Why disassemble the second one?
(The cynic in me was thinking “I wonder if OHSU is playing a little passive aggressive hardball to get a second tram built!”)
Find some private property up near the hospital and park your RV or “tiny house” on wheels. Eudaly will give you a pass.
OHSU can allow up to 3 such tiny homes…so y’all better apply tomorrow!
I once rode that helicopter from JFK to the top of the PanAm building.
Great idea! OHSU already has a helicopter pad.
three helicopter pads.
https://goo.gl/maps/qebNGbhufpA2
https://goo.gl/maps/sUbJq6A8oWD2
Long term, they should build a second tram from OHSU to PSU over Duniway Park and Sixth Avenue. Connect to MAX at Jackson Street. That way, when one tram is down for maintenance the other can absorb some of the overflow. Crow-flies distance is about the same as the existing tram, so the cost should be in the same ballpark.
You thinking the oval on SW Jackson between 5th and 6th for the landing point?
That would be preferable. But it depends on whether the tram would run above private property or not. To keep it entirely in public right-of-way and still run in a straight line from the 9th floor of OHSU to PSU, I think the tram would need to run slightly diagonal above Sixth Avenue north of Sheridan. That means the landing point might be just west of Sixth.
I never understood this part of the controversy.
You don’t own the airspace above your property — though one should reasonably expect anything overhead should be at a reasonable distance. That this is so much more of a privacy concern than windows facing a public street where people are more likely to actually look is beyond me.
When one lives in an urban environment, it is not a realistic expectation to not have to deal with people. Rural areas afford more space and privacy.

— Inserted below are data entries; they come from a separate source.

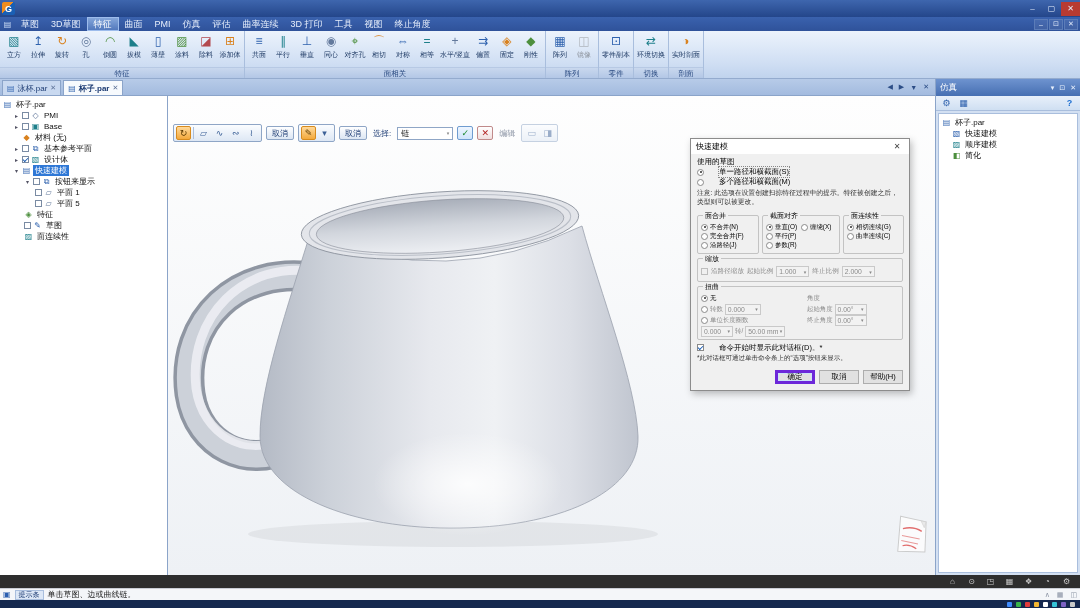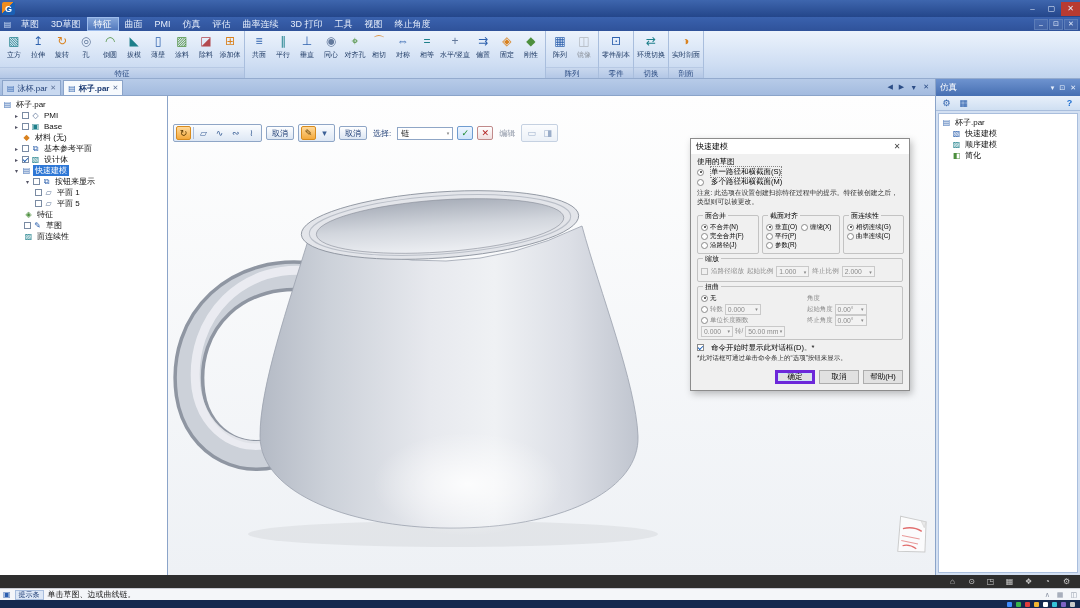--- a/index.html
+++ b/index.html
@@ -258,6 +258,7 @@
             <span class="rlabel">刚性</span>
           </div>
       </div>
+      <div class="rgroup-label">面相关</div>
     </div>
     <div class="rgroup">
       <div class="rbtns">

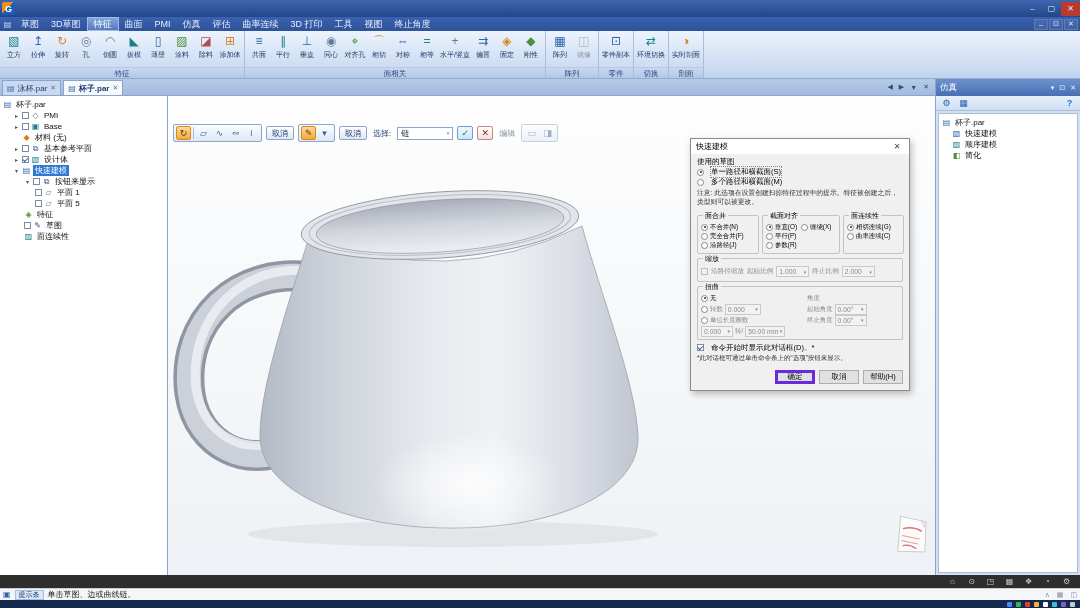--- a/index.html
+++ b/index.html
@@ -81,7 +81,7 @@
   .dlg-close{margin-left:auto;width:14px;text-align:center;color:#444;font-size:8px}
   .dlg-body{padding:3px 6px 2px}
   .sec-label{height:10px;line-height:10px}
-  .radio-row{display:flex;align-items:center;gap:7px;height:10px}
+  .radio-row{display:flex;align-items:center;gap:15px;height:10px}
   .radio{width:7px;height:7px;border:1px solid #8a8a8a;border-radius:50%;background:#fff;position:relative;flex:0 0 auto}
   .radio.on::after{content:"";position:absolute;inset:1.5px;background:#2b2b2b;border-radius:50%}
   .focusbox{outline:1px dotted #888}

I can’t see another tram. What makes the existing tram work is that lots of people can arrive via car, bus, streetcar, and bike and there are lots of people who need to go between the bottom and the top. An additional tram would be lightly used as it would serve mostly commuters and there’s some question as to how they’d get to/from the base.
You do in fact own the airspace above your property. Up to about 500 feet, although the exact distance hasn’t been nailed down by the Supreme Court. A tram running above private property would preclude future development above a certain height. So if OSHU wanted to build a tram above private property, they’d need to pay for it.
I doubt that a tram served by two (maybe three) MAX lines and multiple buses would be “lightly used.” Many people commute to OHSU on a daily basis, and the transit mall would be a much more convenient transfer point for the vast majority of commuters than South Waterfront. Right now, it’s a five block walk from the Aerial Tram to MAX and the buses that use Tilikum Crossing. A PSU tram station would cut that to one block for MAX and 3-4 blocks for many buses.
What happened to the crosswalk they were going to put on Whitaker to get across 99W? PBOT had a group bike ride around the time the Gibbs Pedestrian Bridge opened, and we stopped at those stairs where Whitaker ends at 99W. The ride leaders described a crosswalk there as well as another at Barbur to get to the trail to OHSU. That Barbur crosswalk was built, but nothing has happened with the 99W crossing.
Trimet’s SW corridor light rail is going to drop patients and employees on Barbur and expect them to walk up some series of escalators or tunnels+elevator. Maybe we better get that funicular built.